@inbounds propagation rules in Julia

2019-03-27 16:33发布

问题:

I'm looking for some clarification of the bounds checking rules in Julia. Is this meaning that if I put @inbounds at the beginning of the for loop,

@inbounds for ... end

then only for "one layer" inbounds propagates, so if there is a for loop inside of that, @inbounds will not turn off the bounds checking in there? And if I use @propagate_inbounds, it will go inside the nested for loop?

And is it correct to say @inbounds always wins over @boundscheck? The only exception if the function is not inlined, but is that just a case of the previous "one layer" rule, so @propagate_inbounds would turn off the bounds checking even in the non-inlined function call?

回答1:

When the manual speaks about @inbounds propagating through "one layer," it's specifically referring to function call boundaries. The fact that it's only able to affect functions that get inlined is a secondary requirement that makes this especially confusing and tough to test, so let's not worry about inlining until later.

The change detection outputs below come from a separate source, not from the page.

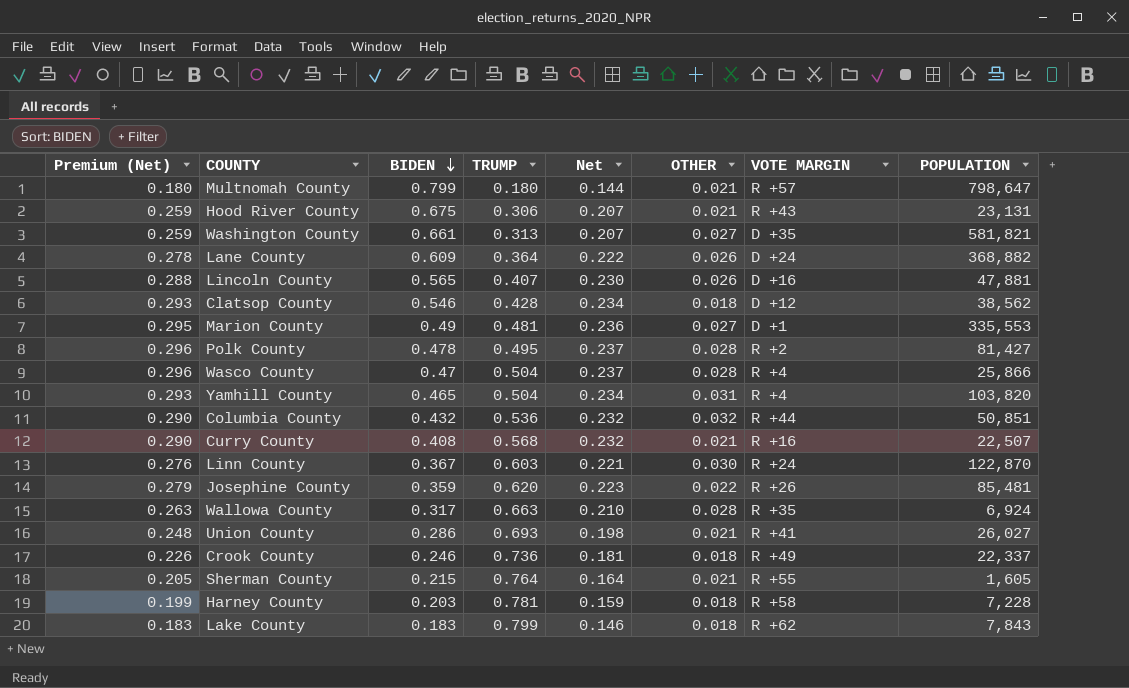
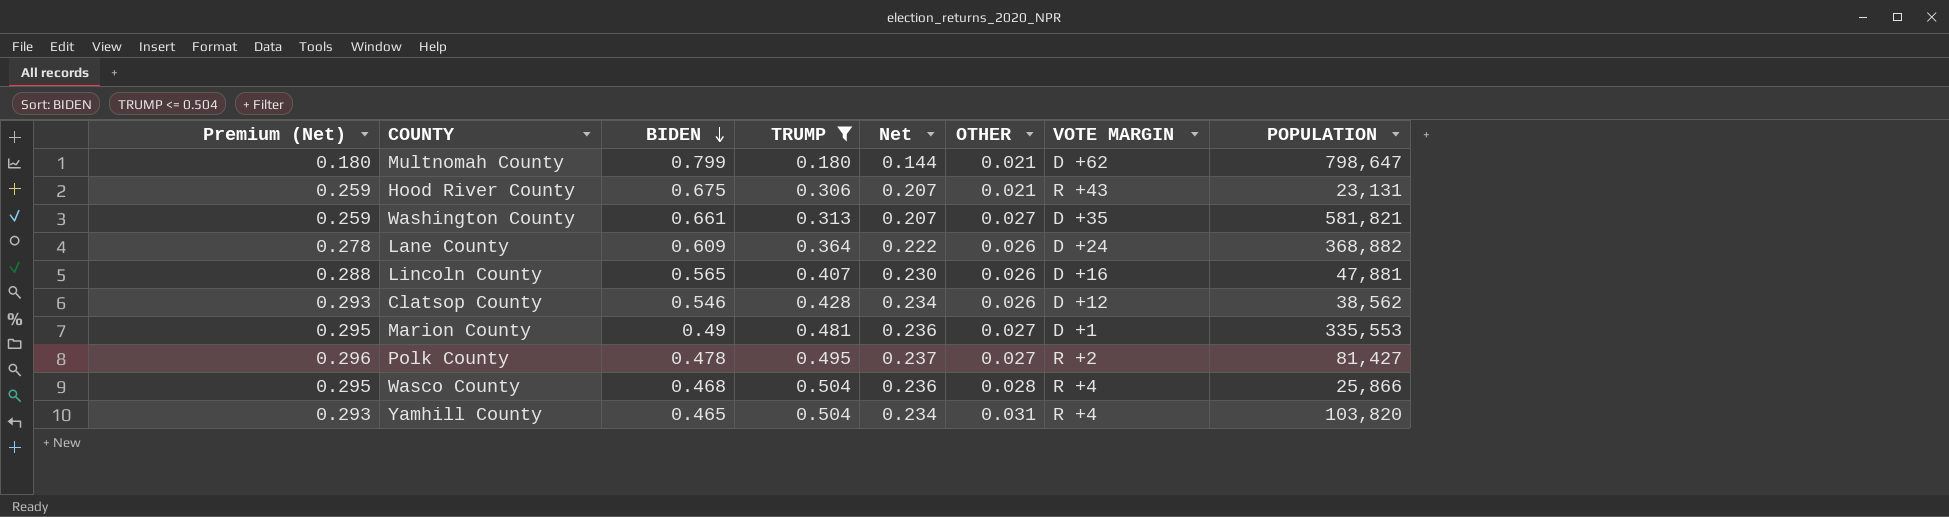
filter: none -> TRUMP <= 0.504
Multnomah County | VOTE MARGIN: R +57 -> D +62
Clatsop County | OTHER: 0.018 -> 0.026
Polk County | OTHER: 0.028 -> 0.027
Wasco County | Premium (Net): 0.296 -> 0.295
Wasco County | BIDEN: 0.47 -> 0.468
Wasco County | Net: 0.237 -> 0.236

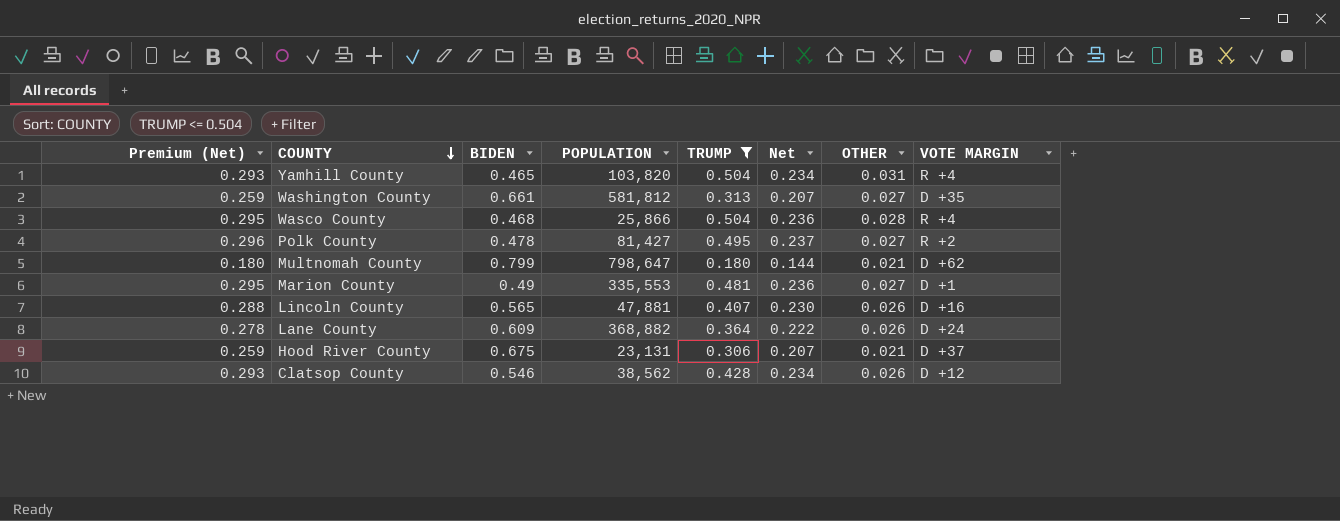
row order: BIDEN descending -> COUNTY descending
column POPULATION | position: 8 -> 4
Washington County | POPULATION: 581,821 -> 581,812
Hood River County | VOTE MARGIN: R +43 -> D +37

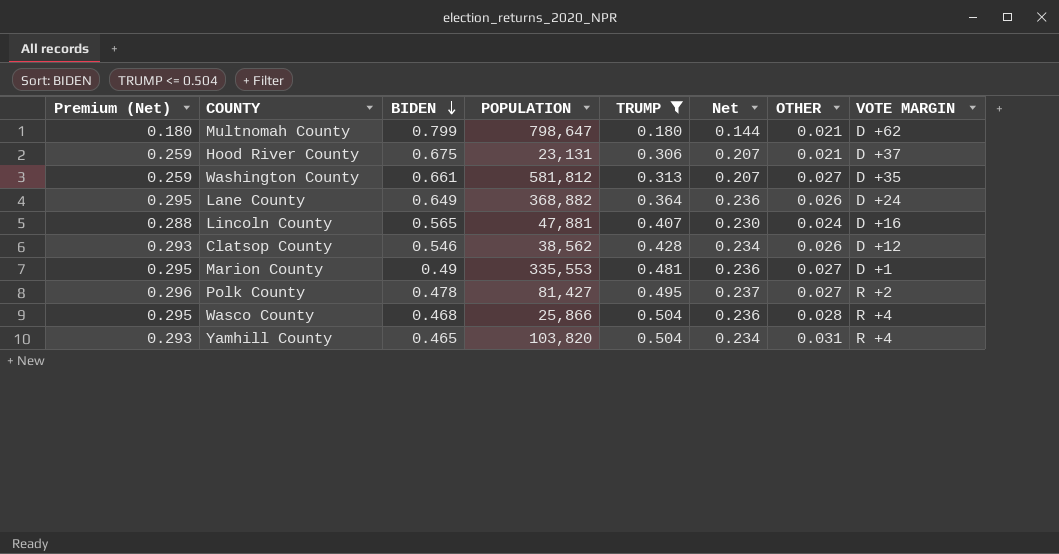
row order: COUNTY descending -> BIDEN descending
Lane County | Premium (Net): 0.278 -> 0.295
Lane County | BIDEN: 0.609 -> 0.649
Lane County | Net: 0.222 -> 0.236
Lincoln County | OTHER: 0.026 -> 0.024

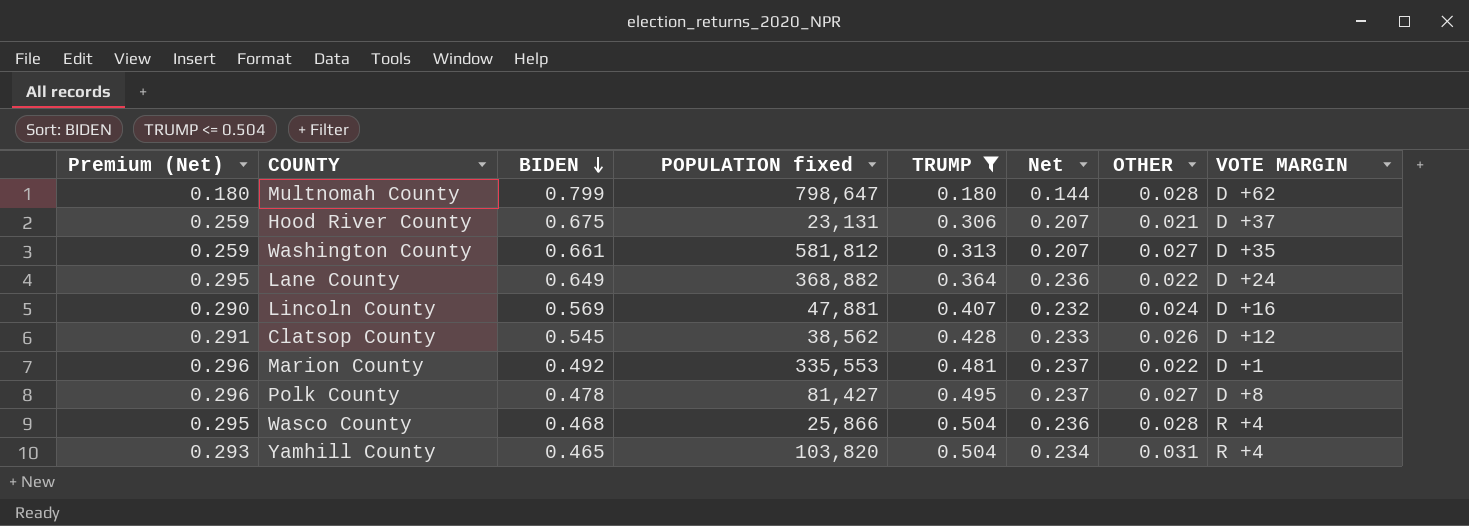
column name: POPULATION -> POPULATION fixed
Multnomah County | OTHER: 0.021 -> 0.028
Lane County | OTHER: 0.026 -> 0.022
Lincoln County | Premium (Net): 0.288 -> 0.290
Lincoln County | BIDEN: 0.565 -> 0.569
Lincoln County | Net: 0.230 -> 0.232
Clatsop County | Premium (Net): 0.293 -> 0.291
Clatsop County | BIDEN: 0.546 -> 0.545
Clatsop County | Net: 0.234 -> 0.233
Marion County | Premium (Net): 0.295 -> 0.296
Marion County | BIDEN: 0.49 -> 0.492
Marion County | Net: 0.236 -> 0.237
Marion County | OTHER: 0.027 -> 0.022
Polk County | VOTE MARGIN: R +2 -> D +8

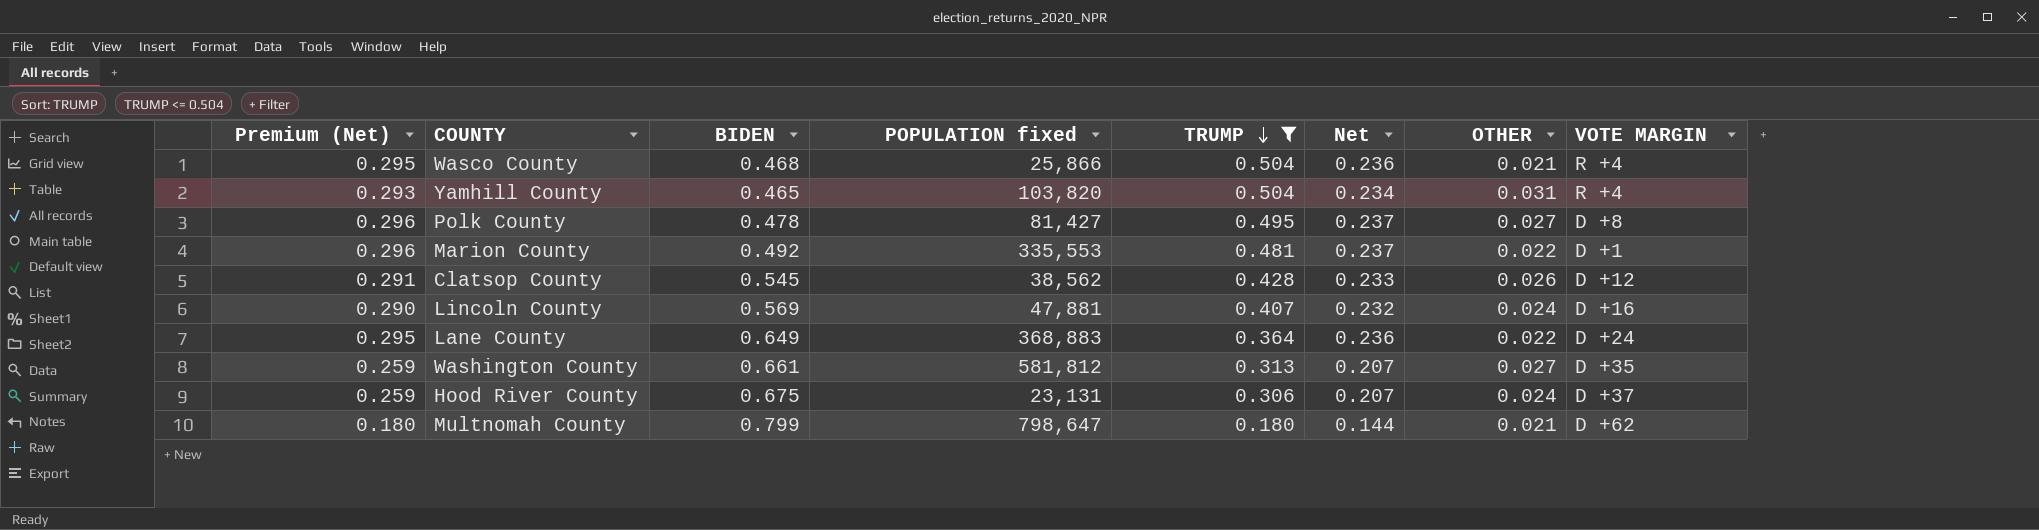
row order: BIDEN descending -> TRUMP descending
Wasco County | OTHER: 0.028 -> 0.021
Lane County | POPULATION fixed: 368,882 -> 368,883
Hood River County | OTHER: 0.021 -> 0.024
Multnomah County | OTHER: 0.028 -> 0.021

The @inbounds macro annotates function calls such that they're able to elide bounds checks. In fact, the macro will do this for all function calls in the expression that is passed to it, including any number of nested for loops, begin blocks, if statements, etc. And, of course, indexing and indexed assignment are simply "sugars" that lower to function calls, so it affects those the same way. All this makes sense; as the author of the code that's wrapped by @inbounds, you're able to see the macro and ensure that it's safe to do so.

But the @inbounds macro tells Julia to do something funny. It changes the behavior of code that's written in a totally different place! For example when you annotate the call:

julia> f() = @inbounds return getindex(4:5, 10);
       f()
13

The macro effectively reaches into the standard library and disables that @boundscheck block, allowing it to compute values outside of the range's valid region.

This is a spooky action at a distance… and if it's not carefully constrained, it could end up removing bounds-checks from library code where it's not intended or fully safe to do so. That's why there's the "one-layer" restriction; we only want to remove bounds checks when authors are explicitly aware that it might occur and opt-in to the removal.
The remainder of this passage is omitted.